(Content revision data)
_ _ _ _ _
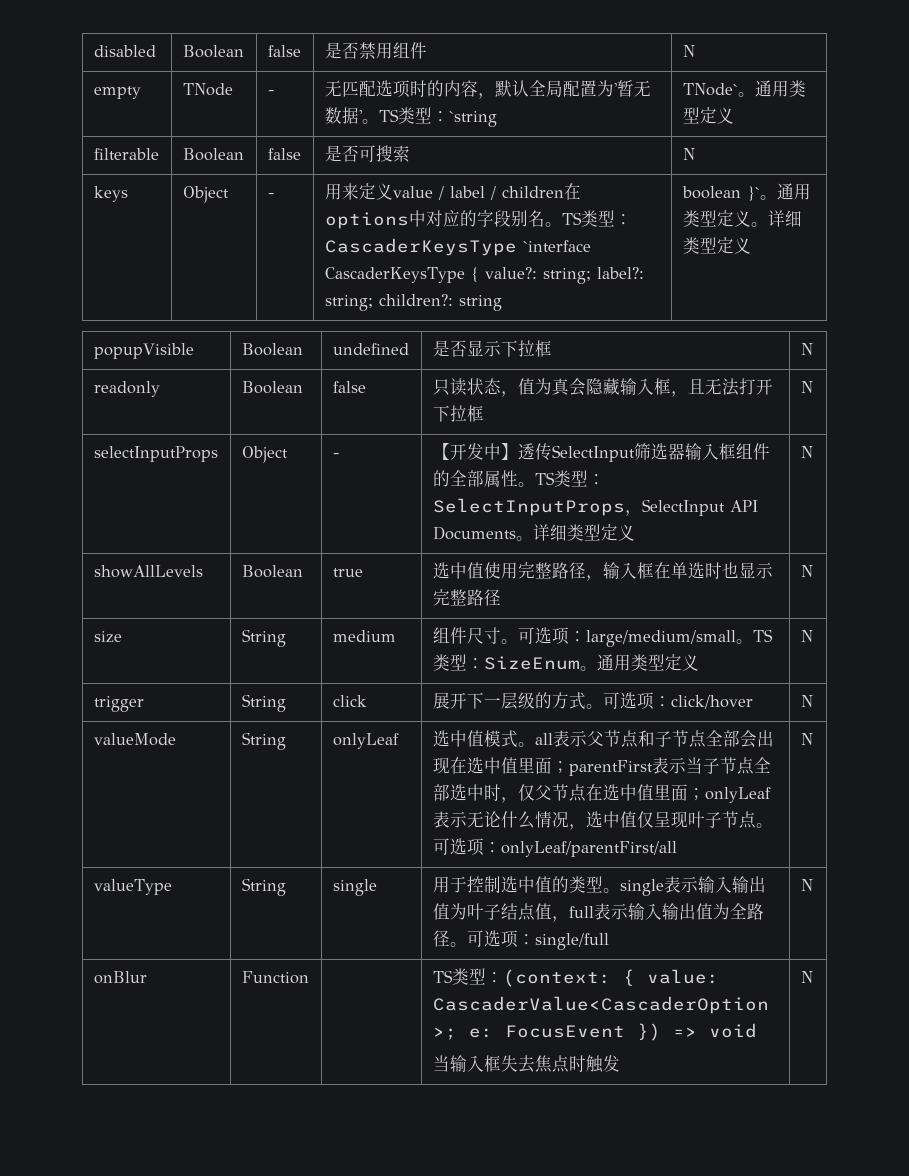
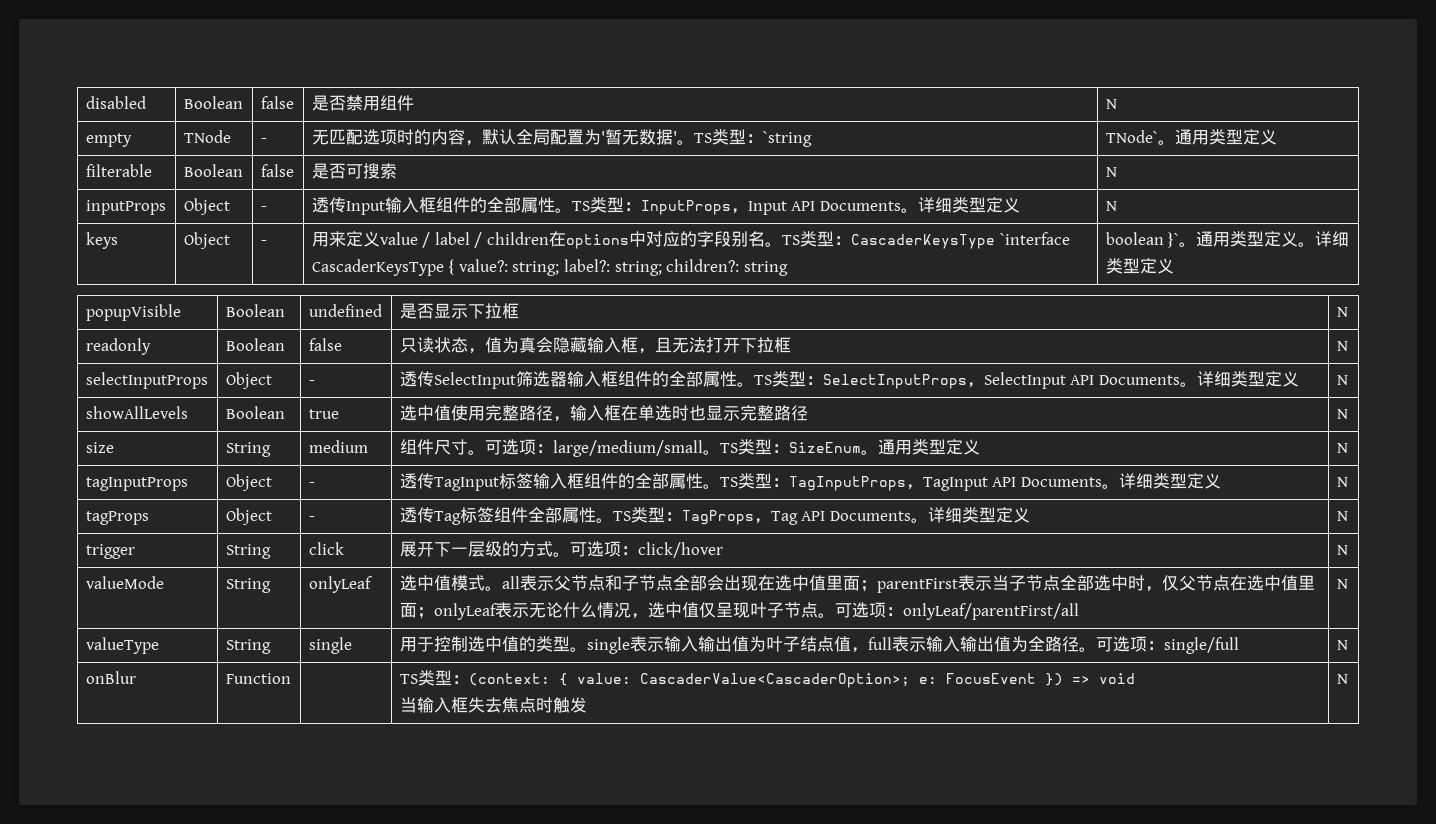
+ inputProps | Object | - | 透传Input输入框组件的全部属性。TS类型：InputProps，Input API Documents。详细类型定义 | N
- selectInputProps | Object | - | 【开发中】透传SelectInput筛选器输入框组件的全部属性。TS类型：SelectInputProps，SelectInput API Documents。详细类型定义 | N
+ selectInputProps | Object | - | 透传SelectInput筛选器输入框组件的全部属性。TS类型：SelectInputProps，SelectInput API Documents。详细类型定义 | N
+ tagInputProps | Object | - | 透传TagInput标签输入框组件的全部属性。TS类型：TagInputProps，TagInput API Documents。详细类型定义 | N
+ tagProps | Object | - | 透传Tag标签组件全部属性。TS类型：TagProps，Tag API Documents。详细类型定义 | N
_ _ _ _ _
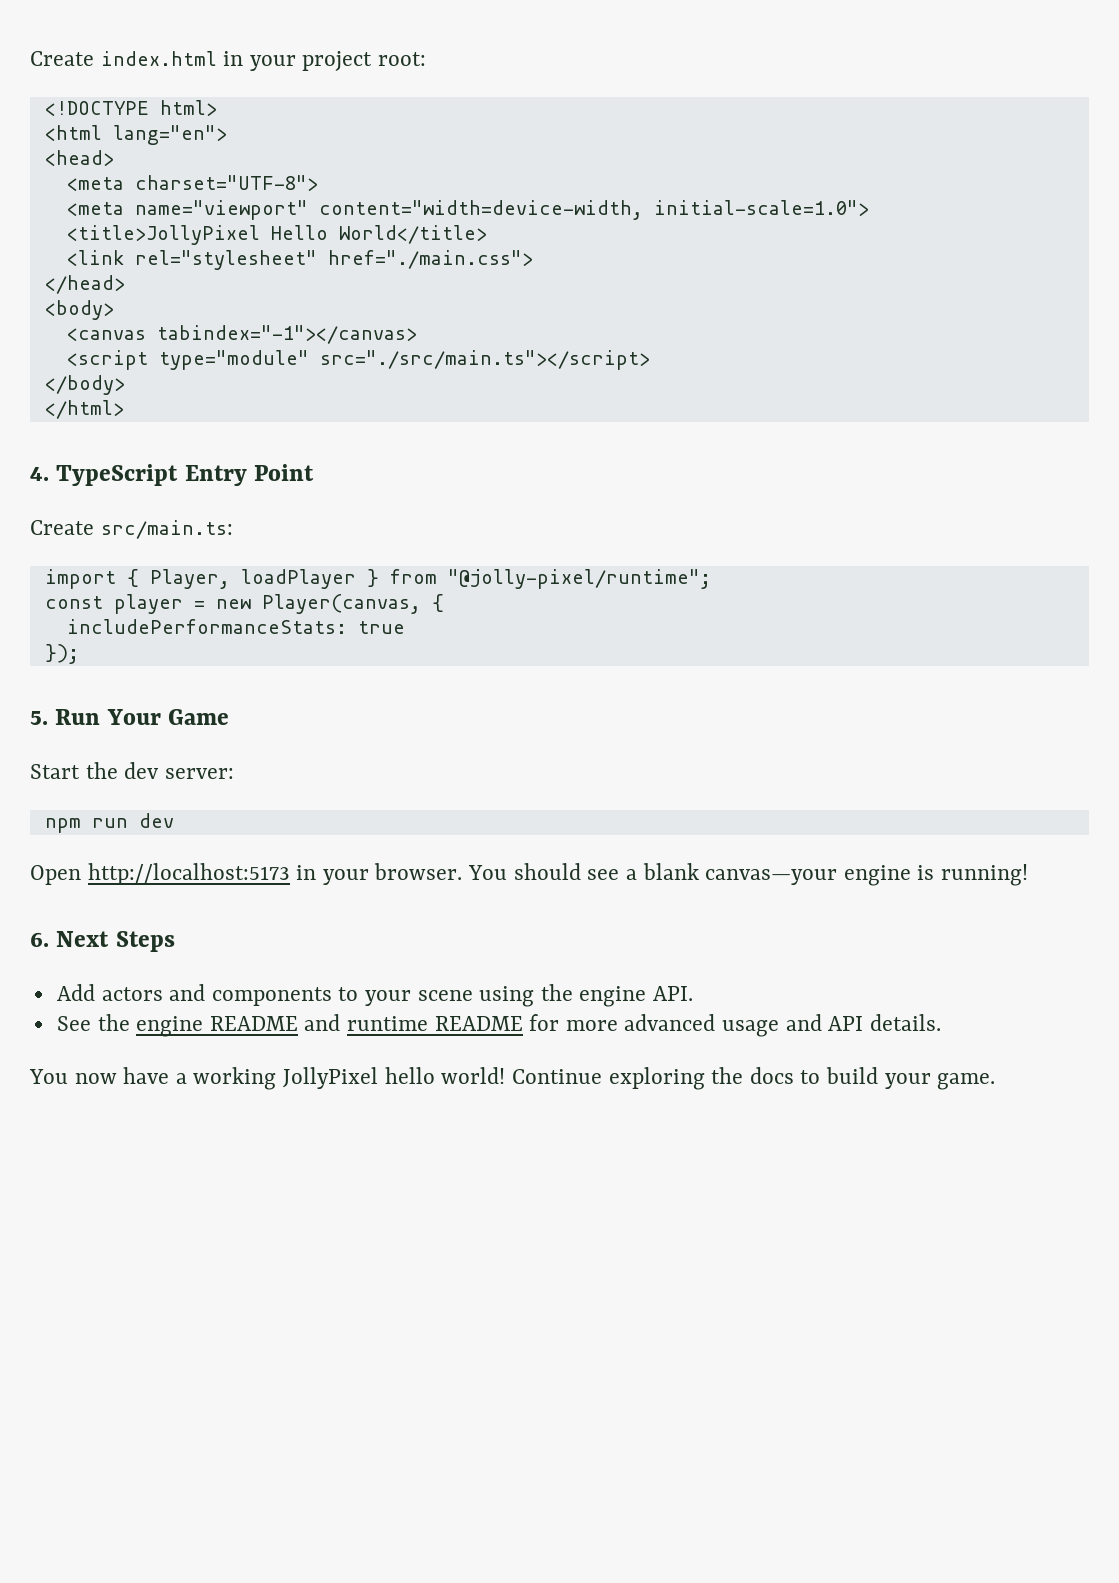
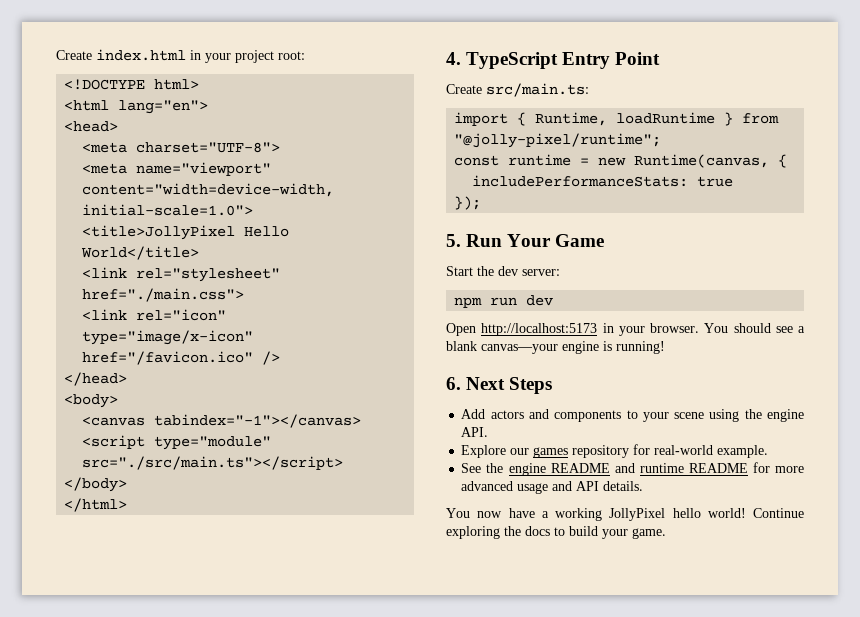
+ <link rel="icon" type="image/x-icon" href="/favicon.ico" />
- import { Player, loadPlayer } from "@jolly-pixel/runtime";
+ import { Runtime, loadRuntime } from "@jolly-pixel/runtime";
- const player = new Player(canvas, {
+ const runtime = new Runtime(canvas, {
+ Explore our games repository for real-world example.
_ _ _ _ _
Only those lines of the entries above that run from the line containing "透传Input输入框组件的全部属性。TS类型：InputProps，Input API Documents。详细类型定义 | N" to the line containing "透传Tag标签组件全部属性。TS类型：TagProps，Tag API Documents。详细类型定义 | N", both included, should be transcribed exactly.

+ inputProps | Object | - | 透传Input输入框组件的全部属性。TS类型：InputProps，Input API Documents。详细类型定义 | N
- selectInputProps | Object | - | 【开发中】透传SelectInput筛选器输入框组件的全部属性。TS类型：SelectInputProps，SelectInput API Documents。详细类型定义 | N
+ selectInputProps | Object | - | 透传SelectInput筛选器输入框组件的全部属性。TS类型：SelectInputProps，SelectInput API Documents。详细类型定义 | N
+ tagInputProps | Object | - | 透传TagInput标签输入框组件的全部属性。TS类型：TagInputProps，TagInput API Documents。详细类型定义 | N
+ tagProps | Object | - | 透传Tag标签组件全部属性。TS类型：TagProps，Tag API Documents。详细类型定义 | N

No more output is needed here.